As a young wife having her first dinner party, I wanted everything to be perfect. My sweet mother-in-law helped by lending me her nicest dishes.
The next morning I carefully packed the dishes between towels and placed them in a large dishpan. As I stepped outside that winter day in Star Valley, Wyoming, my feet slipped on some ice. Desperately I clung to the pan, but I stumbled, and the dishes bounced upward. I heard sickening crunches. Lifting the towels, I was horrified to see many of the dishes chipped or cracked.
Sobbing, I drove to the home of my husband’s parents. Mom Haderlie met me with an alarmed expression. “What has happened? Are you all right?” As I wailed my story, her expression softened. She sighed, gently patted my arm, and said, “Oh, I was afraid something bad had happened.”
“But, Mom, these are your good dishes. I’ll pay for them or get you some others.”
“No, you won’t, my dear. That isn’t the way it works.” She calmed me, and I dried my tears. She smiled. “One day someone will need your understanding, and you’ll know just how they feel.”
My mother-in-law’s words have come back to me many times over the years. As our children came along, there was often a need to overlook a spilled glass of milk or a special dish that had slipped from tiny hands. There was even a time when I was vacuuming and noticed several pieces of “ice” on the carpet, then found that my lovely crystal dolphin from Italy was missing. After tears for my broken treasure, my heart ached for my most priceless treasure, the child who had broken this “dish.”

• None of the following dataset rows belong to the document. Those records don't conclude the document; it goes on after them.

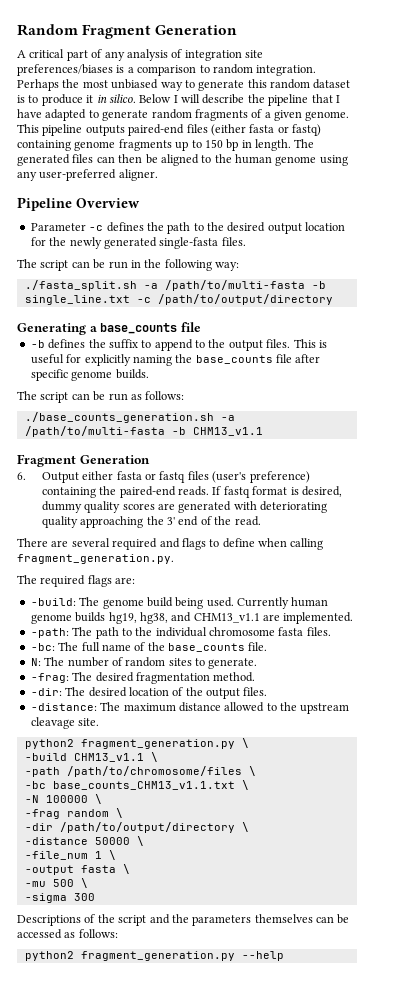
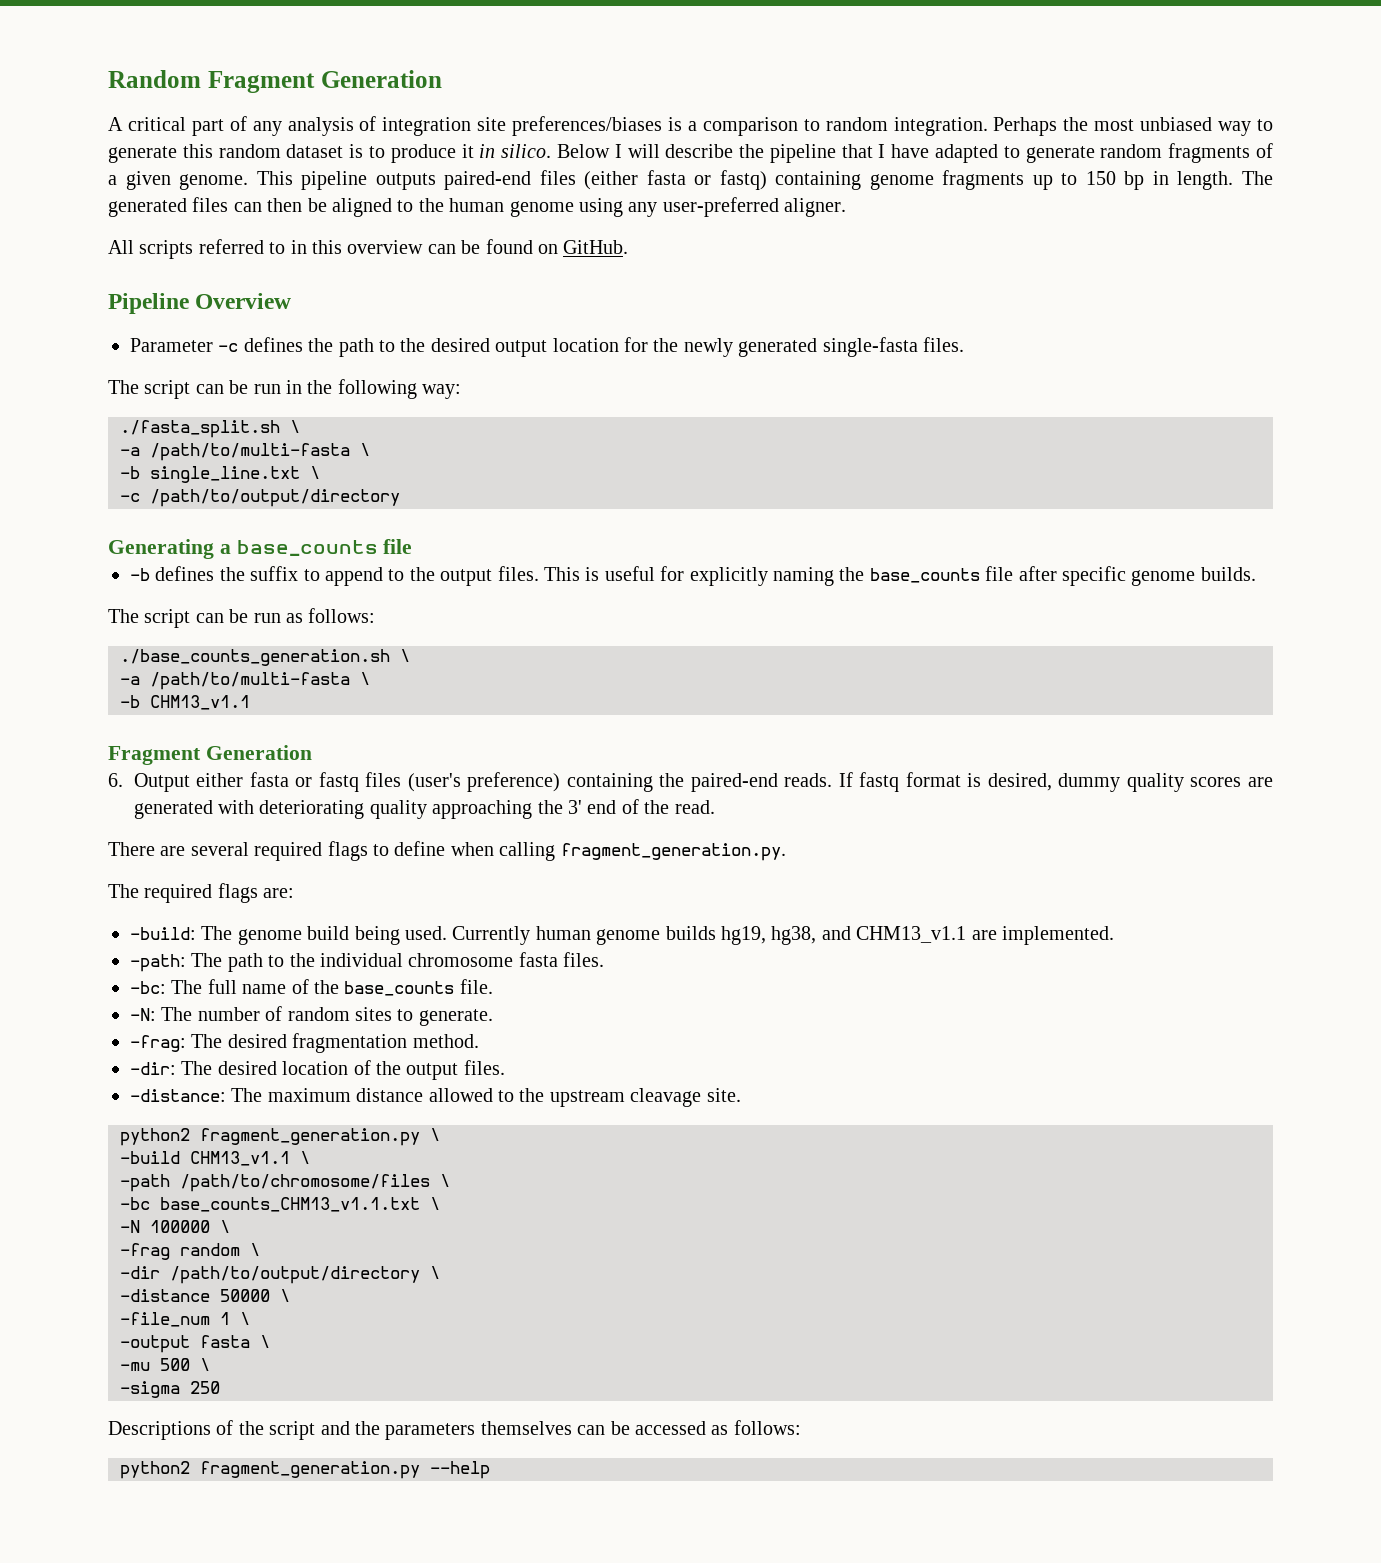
(158, 175) none -> [108,239,629,259] // All scripts referred to in this overview can be found on GitHub.
[143,280,305,291] -a /path/to/multi-fasta -> [290,420,300,433] [120,443,370,461] \ // -a /path/to/multi-fasta \ //
(130, 300) none -> [310,466,320,479] \ //
[220,415,235,421] [24,426,165,437] -a /path/to/multi-fasta -> [400,649,410,662] [120,672,370,690] \ // -a /path/to/multi-fasta \ //
[159,538,180,548] and -> (323, 851) none
[30,658,41,666] N: -> [130,1008,156,1021] -N:
[73,893,95,901] 300 -> [190,1381,220,1394] 250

Recently, a young woman at church asked if anyone might be willing to loan some plants for decoration to help a young couple save money on their wedding reception. I was glad to lend her my prettiest plants, including a favorite, my Dieffenbachia, which grew to the ceiling every few years and then was cut back, with the sections that were removed being used to form other plants for gifts.
I wasn’t home when the plants were returned. I was dismayed when I saw the Dieffenbachia. All the leaves were withered, hanging flat against the cane. The embarrassed young groom had explained to my husband that the tall plant had been forgotten in the back of his car and had sat in the hot sun all day.
Sadly I cut off all the withered leaves, leaving only the cane. I set it in a corner, unable to bear throwing out my pet plant.
The next Sunday at church, the young bride came to me in the foyer, apologizing profusely. “I’m so sorry. I’ll pay you for it or get you another one,” she said, and I remembered my own words to Mom Haderlie.
“No, you won’t,” I replied firmly.
The young woman looked alarmed.
I shared with her my broken-dishes experience of 44 years earlier, and added: “You’ll need to forgive someone’s mistake somewhere down the road; then you’ll remember the plant.”
She smiled gratefully.
I continued to water the lone cane of my Dieffenbachia, not wanting to give up on it, and one day I noticed with delight a leaf beginning to form. Now it has three, and I smile every time I see it. Like my lesson from Mom Haderlie, it is a source of continuing growth.